Efficient Technical Documentation: Why You Need to Separate Content & Layout

January 2, 2020
image shows separate design papers

A few years ago I wrote a blog article about the 5 Principles of Single-Sourcing. But there was one central principle related to structured authoring and single-sourcing that I didn’t really go into. It didn’t quite fit into the general theme of the article, and I may have thought it was already common knowledge.

It turns out I was wrong. This important principle for technical writing was not common knowledge at all.

I’m talking about the principle of separation of content and layout (sometimes also called “separation of content and presentation/format”).

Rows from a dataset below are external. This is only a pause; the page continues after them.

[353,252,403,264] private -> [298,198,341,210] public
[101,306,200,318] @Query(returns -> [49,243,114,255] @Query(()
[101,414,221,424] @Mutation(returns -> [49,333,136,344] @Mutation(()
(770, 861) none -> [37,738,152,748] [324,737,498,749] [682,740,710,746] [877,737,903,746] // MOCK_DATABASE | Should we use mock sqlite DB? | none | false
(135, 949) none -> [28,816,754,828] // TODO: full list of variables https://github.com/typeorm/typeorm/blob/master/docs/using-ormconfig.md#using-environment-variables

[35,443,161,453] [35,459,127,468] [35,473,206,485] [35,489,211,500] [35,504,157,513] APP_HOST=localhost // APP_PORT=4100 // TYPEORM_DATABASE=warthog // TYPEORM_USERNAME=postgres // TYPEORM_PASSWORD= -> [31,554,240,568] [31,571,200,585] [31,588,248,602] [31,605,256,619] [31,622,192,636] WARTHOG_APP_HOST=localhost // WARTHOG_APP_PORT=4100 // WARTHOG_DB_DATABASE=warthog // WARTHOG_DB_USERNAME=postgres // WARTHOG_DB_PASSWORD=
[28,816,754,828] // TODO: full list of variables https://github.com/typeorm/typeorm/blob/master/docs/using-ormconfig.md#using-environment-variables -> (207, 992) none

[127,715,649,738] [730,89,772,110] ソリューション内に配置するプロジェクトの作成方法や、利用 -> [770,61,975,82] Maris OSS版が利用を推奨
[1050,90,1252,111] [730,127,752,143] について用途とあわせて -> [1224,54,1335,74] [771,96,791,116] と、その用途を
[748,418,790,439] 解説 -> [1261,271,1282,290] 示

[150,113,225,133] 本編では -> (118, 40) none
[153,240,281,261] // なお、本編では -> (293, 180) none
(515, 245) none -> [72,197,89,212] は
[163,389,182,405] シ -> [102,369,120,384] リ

So why is it so important to understand and enforce the separation of content and layout? Because it is at the core of structured authoring. And if your technical documentation environment is not enforcing structured authoring, well, then it’s basically a house of cards.

Read on and you’ll see why.

Let’s start from the beginning. I started noticing that this principle was not as well-known as I’d thought over the last few years when seeing companies migrate their technical documentation from other tools into Paligo. If the users come from another structured authoring environment, like DITA, they may already be aware of the principle. But if the content writers and managers come from a non-structured authoring environment like Word, InDesign, or any of the HTML-based Help Authoring Tools (HAT tools), it may be another matter.

I’ve found that technical writers and other content creators who come from non-structured authoring environments are sometimes aware of the principle of separation of layout and content at a high level, but often do not really understand how it works. Others are not yet aware of the principle at all.

What does ‘Separation of Content and Layout’ Really Mean?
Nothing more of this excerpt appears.